■ ACTIVITY: Please, without any pictures, transcribe the lines from the one holding "SABS | Low_4h: 3.55 -> 3.15" to the end of the listing, both ends included.

■ PROVIDED ENTRIES:

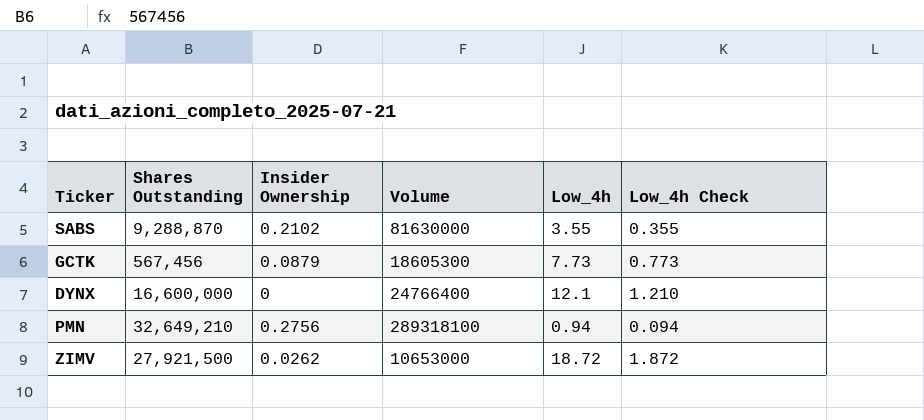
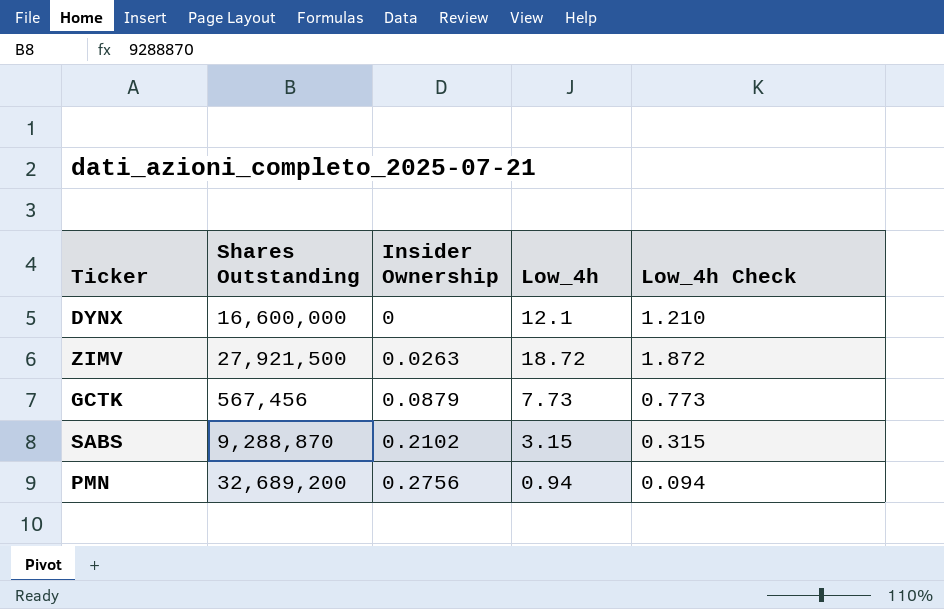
row order: none -> Insider Ownership ascending
column Volume | position: 4 -> none
ZIMV | Insider Ownership: 0.0262 -> 0.0263
SABS | Low_4h: 3.55 -> 3.15
SABS | Low_4h Check: 0.355 -> 0.315
PMN | Shares Outstanding: 32,649,210 -> 32,689,200

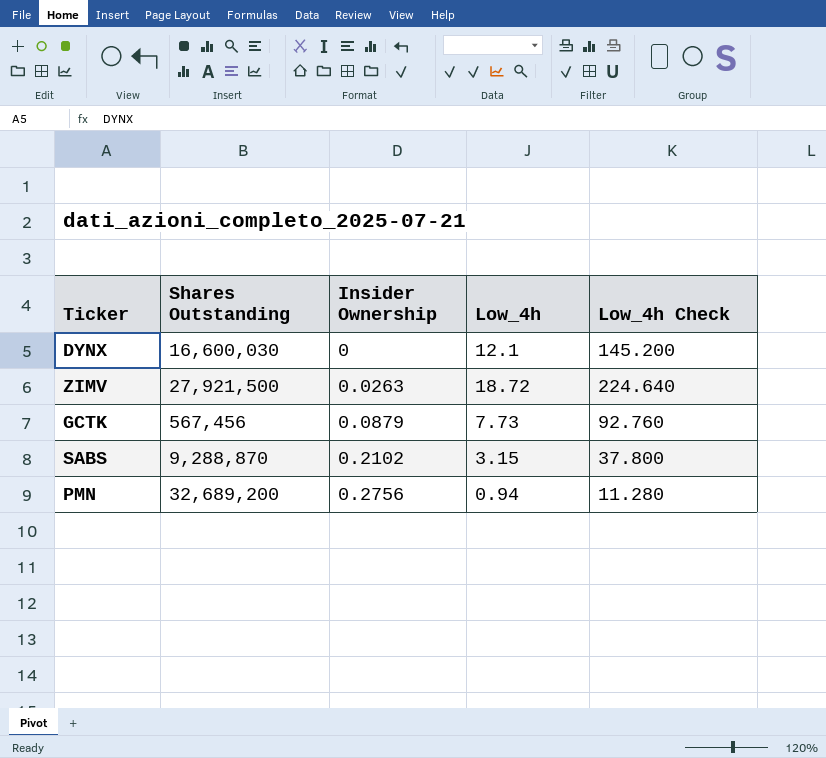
column Low_4h Check | formula: [Low_4h] * 0.1 -> [Low_4h] * 12
DYNX | Shares Outstanding: 16,600,000 -> 16,600,030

■ OUTPUT FOR THIS EXERCISE:
SABS | Low_4h: 3.55 -> 3.15
SABS | Low_4h Check: 0.355 -> 0.315
PMN | Shares Outstanding: 32,649,210 -> 32,689,200

column Low_4h Check | formula: [Low_4h] * 0.1 -> [Low_4h] * 12
DYNX | Shares Outstanding: 16,600,000 -> 16,600,030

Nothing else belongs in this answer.